The life of a sexual deviant is not an easy one. You face rejection, people laugh at you and oftentimes it seems like nobody on the planet understands you. It demands a thick skin and sometimes-if you're unattractive, old or your kink is way out there-an even thicker wallet.
After he got laid off from his real job, my friend Brian started driving one of those bicycle-powered rickshaws. The other night he was waiting for fares up at the Plaza Hotel when a well-dressed, middle-aged man strolled up and hired him for a ride down to Union Square. Brian and his fare enjoyed a pleasant chat down Fifth Ave., and as they rolled up to 14th St., the passenger asked Brian if he might make a somewhat strange request. Now Brian is straight, but is one of those fellas that gay dudes fall all over. He reckoned the guy was going to ask him out, or for a kiss or head or something along those lines. It happens often, and unlike a lot of breeder boys, Brian realizes a compliment is a compliment, and not a threat to his manhood. Even still, he was wholly unprepared for what this guy wanted: his socks.
His dirty, stanking, rode-around-all-day-in-'em socks. Brian pointed out that they were really filthy and sweaty, but that just got the guy even more excited, and he quickly offered him a hundred bucks for the pleasure. Brian's a lot of things, but a fool ain't one of them. He was barefoot before the bike wheels had stopped spinning. As they made the transaction, his new friend was so overjoyed that he immediately buried his face in his moist, odiferous purchase.

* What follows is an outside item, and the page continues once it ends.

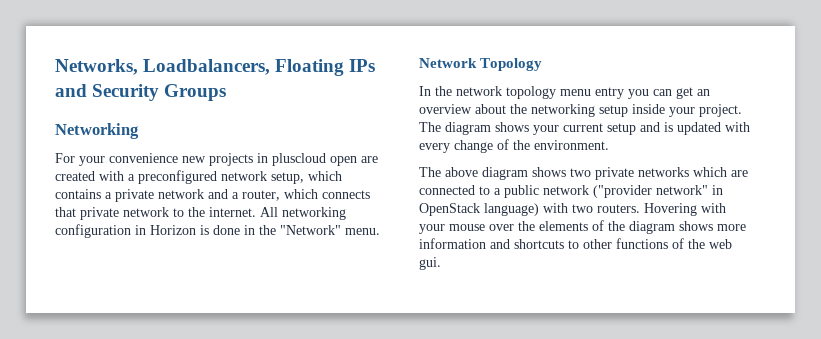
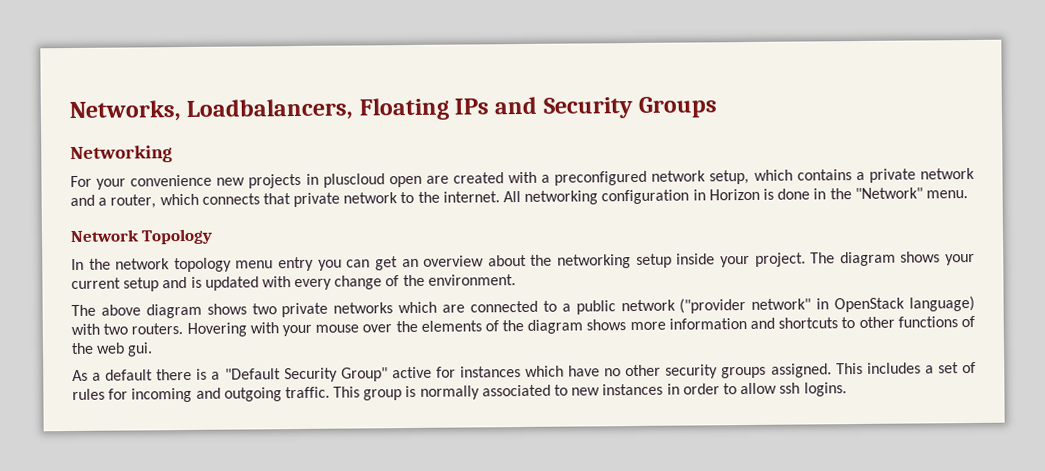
+ As a default there is a "Default Security Group" active for instances which have no other security groups assigned. This includes a set of rules for incoming and outgoing traffic. This group is normally associated to new instances in order to allow ssh logins.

Another buddy, Charlie, was enjoying a debauched evening out at a P-town leather bar when he met a young man whom he decided would be his boyfriend for the night. The two retired to Charlie's hotel room, and as they started to get down to business, the trick pulled a black, zipped pouch out of his bag. He opened it to reveal several long stainless steel rods. He asked Charlie to insert one into his pee-hole, and then begged to do the same to Charlie. Charlie's an open-minded fella and went along with it.
"I've never been so in touch with my urethra before or since," he informed me.

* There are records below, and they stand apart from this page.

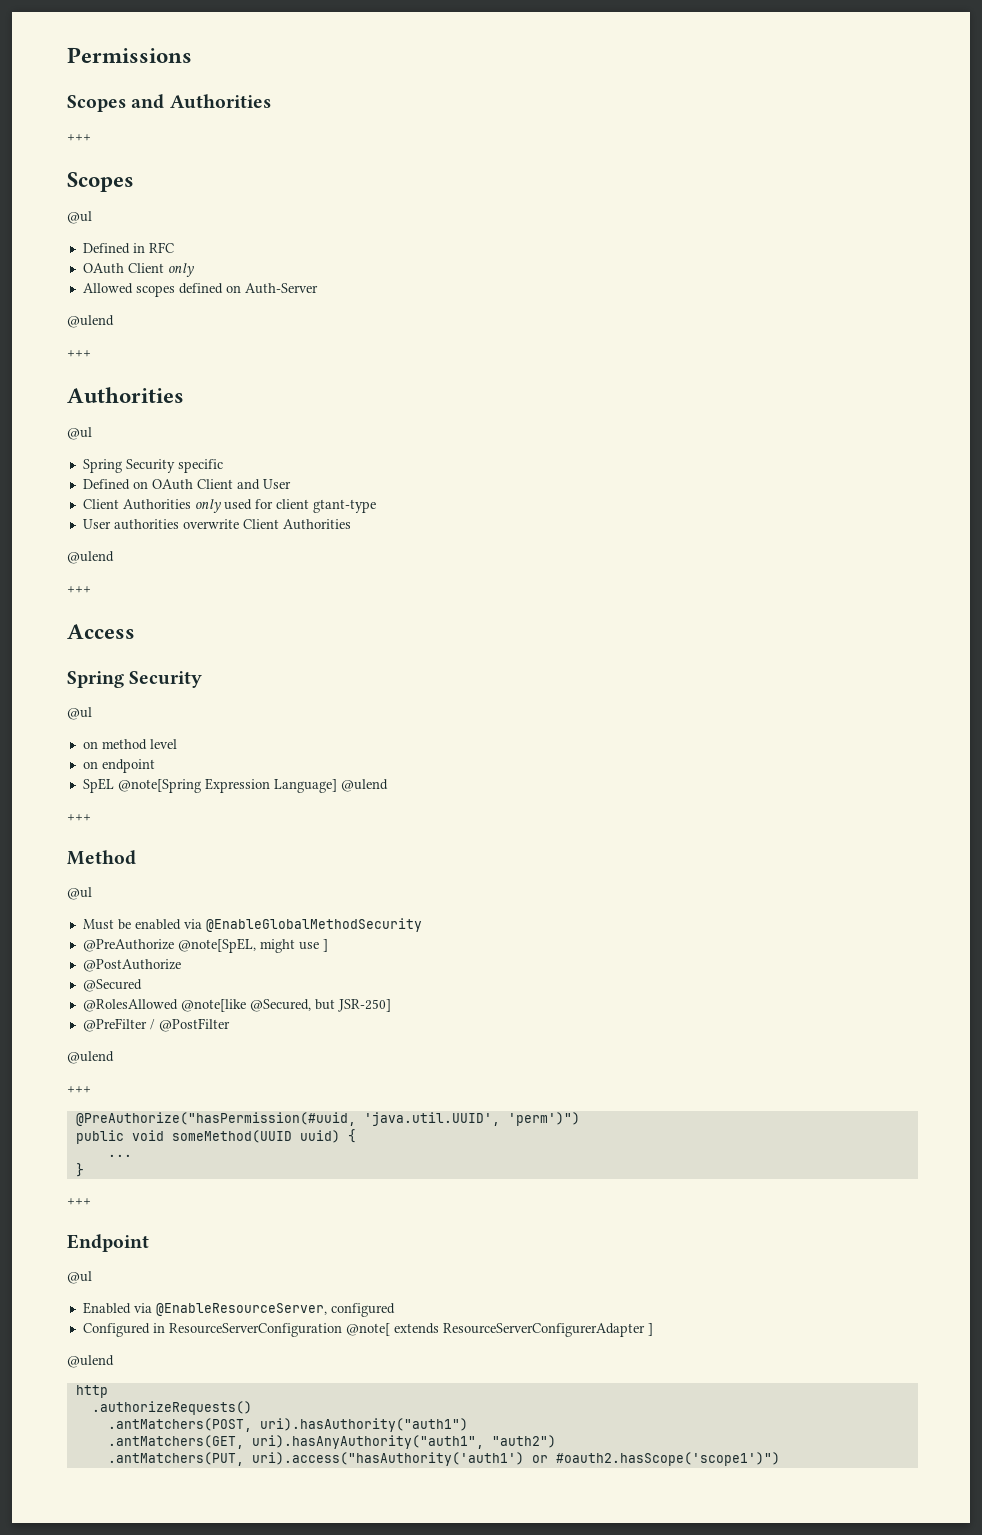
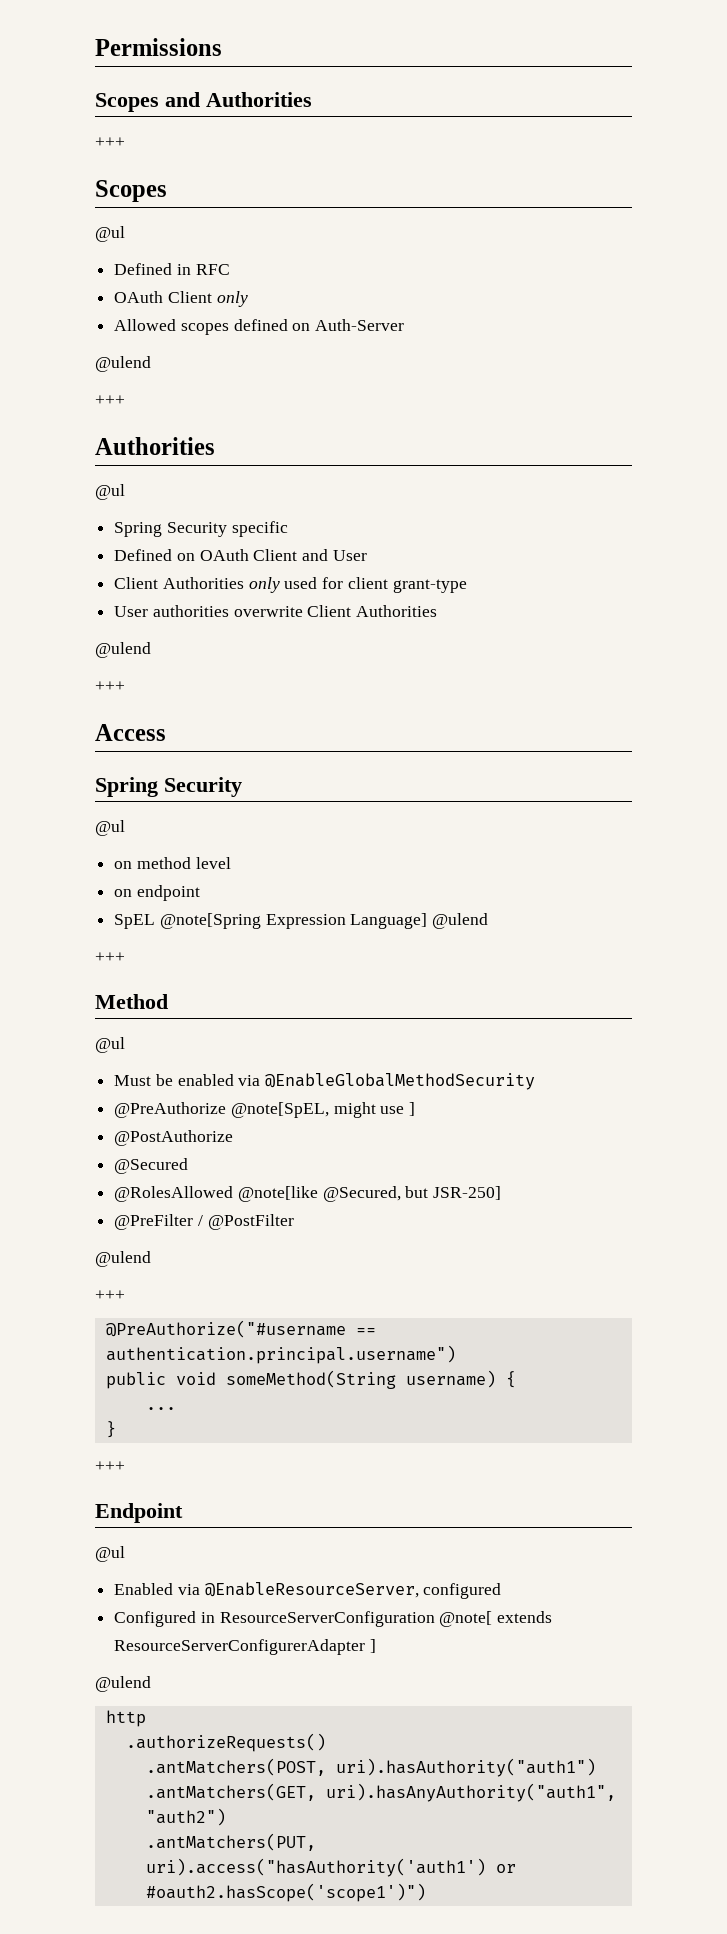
- Client Authorities only used for client gtant-type
+ Client Authorities only used for client grant-type
- @PreAuthorize("hasPermission(#uuid, 'java.util.UUID', 'perm')")
+ @PreAuthorize("#username == authentication.principal.username")
- public void someMethod(UUID uuid) {
+ public void someMethod(String username) {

While not exactly his new favorite thing, Charlie was willing to give it the old college try because well, what the hell? The guy was hot.

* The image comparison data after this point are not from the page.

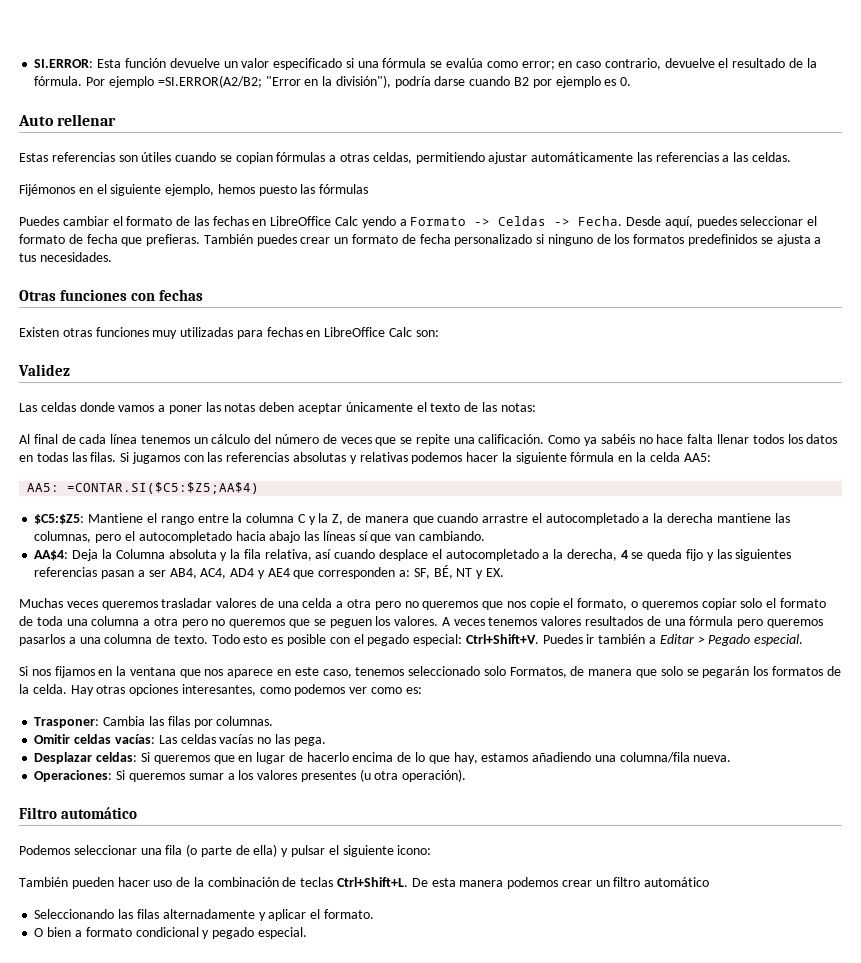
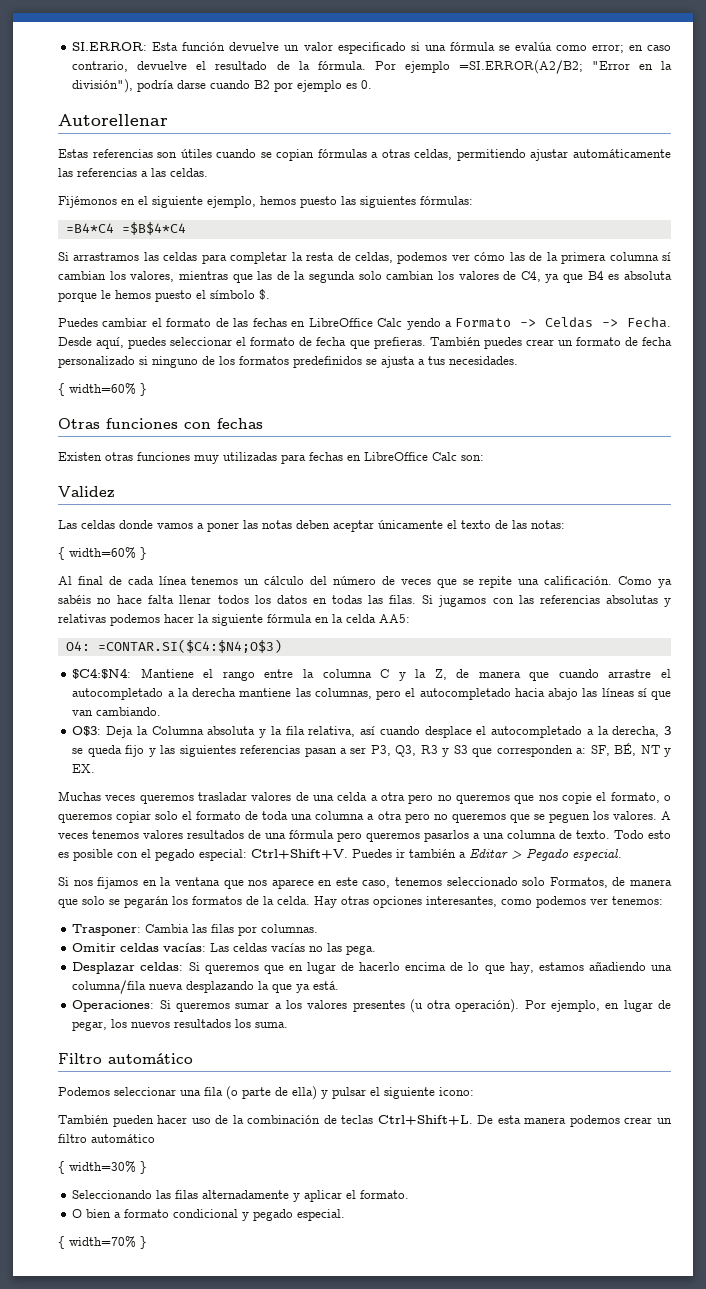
- Auto rellenar
+ Autorellenar
- Fijémonos en el siguiente ejemplo, hemos puesto las fórmulas
+ Fijémonos en el siguiente ejemplo, hemos puesto las siguientes fórmulas:
+ =B4*C4 =$B$4*C4
+ Si arrastramos las celdas para completar la resta de celdas, podemos ver cómo las de la primera columna sí cambian los valores, mientras que las de la segunda solo cambian los valores de C4, ya que B4 es absoluta porque le hemos puesto el símbolo $.
  También puedes crear un formato de fecha personalizado si ninguno de los formatos predefinidos se ajusta a tus necesidades.
+ { width=60% }
  Las celdas donde vamos a poner las notas deben aceptar únicamente el texto de las notas:
+ { width=60% }
- AA5: =CONTAR.SI($C5:$Z5;AA$4)
- $C5:$Z5: Mantiene el rango entre la columna C y la Z, de manera que cuando arrastre el autocompletado a la derecha mantiene las columnas, pero el autocompletado hacia abajo las líneas sí que van cambiando.
+ O4: =CONTAR.SI($C4:$N4;O$3)
+ $C4:$N4: Mantiene el rango entre la columna C y la Z, de manera que cuando arrastre el autocompletado a la derecha mantiene las columnas, pero el autocompletado hacia abajo las líneas sí que van cambiando.
- AA$4: Deja la Columna absoluta y la fila relativa, así cuando desplace el autocompletado a la derecha, 4 se queda fijo y las siguientes referencias pasan a ser AB4, AC4, AD4 y AE4 que corresponden a: SF, BÉ, NT y EX.
+ O$3: Deja la Columna absoluta y la fila relativa, así cuando desplace el autocompletado a la derecha, 3 se queda fijo y las siguientes referencias pasan a ser P3, Q3, R3 y S3 que corresponden a: SF, BÉ, NT y EX.
- Hay otras opciones interesantes, como podemos ver como es:
+ Hay otras opciones interesantes, como podemos ver tenemos:
- Desplazar celdas: Si queremos que en lugar de hacerlo encima de lo que hay, estamos añadiendo una columna/fila nueva.
+ Desplazar celdas: Si queremos que en lugar de hacerlo encima de lo que hay, estamos añadiendo una columna/fila nueva desplazando la que ya está.
+ Por ejemplo, en lugar de pegar, los nuevos resultados los suma.
+ { width=30% }
+ { width=70% }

I've told you these two heartwarming success stories to illustrate the bravery and perseverance involved in being true to one's kink. Señor Sock Sucker had been laughed at and turned down (and probably physically threatened) many times before he found someone willing to sell him sweaty socks. And I'm certain Cathy Catheter got shot down a few times prior to Charlie as well. But did a little rejection or humiliation stop either of them or make them rethink their kink? Nope. Because they're made from stronger stuff than that. Let these two daring deviants serve as an inspiration to us all.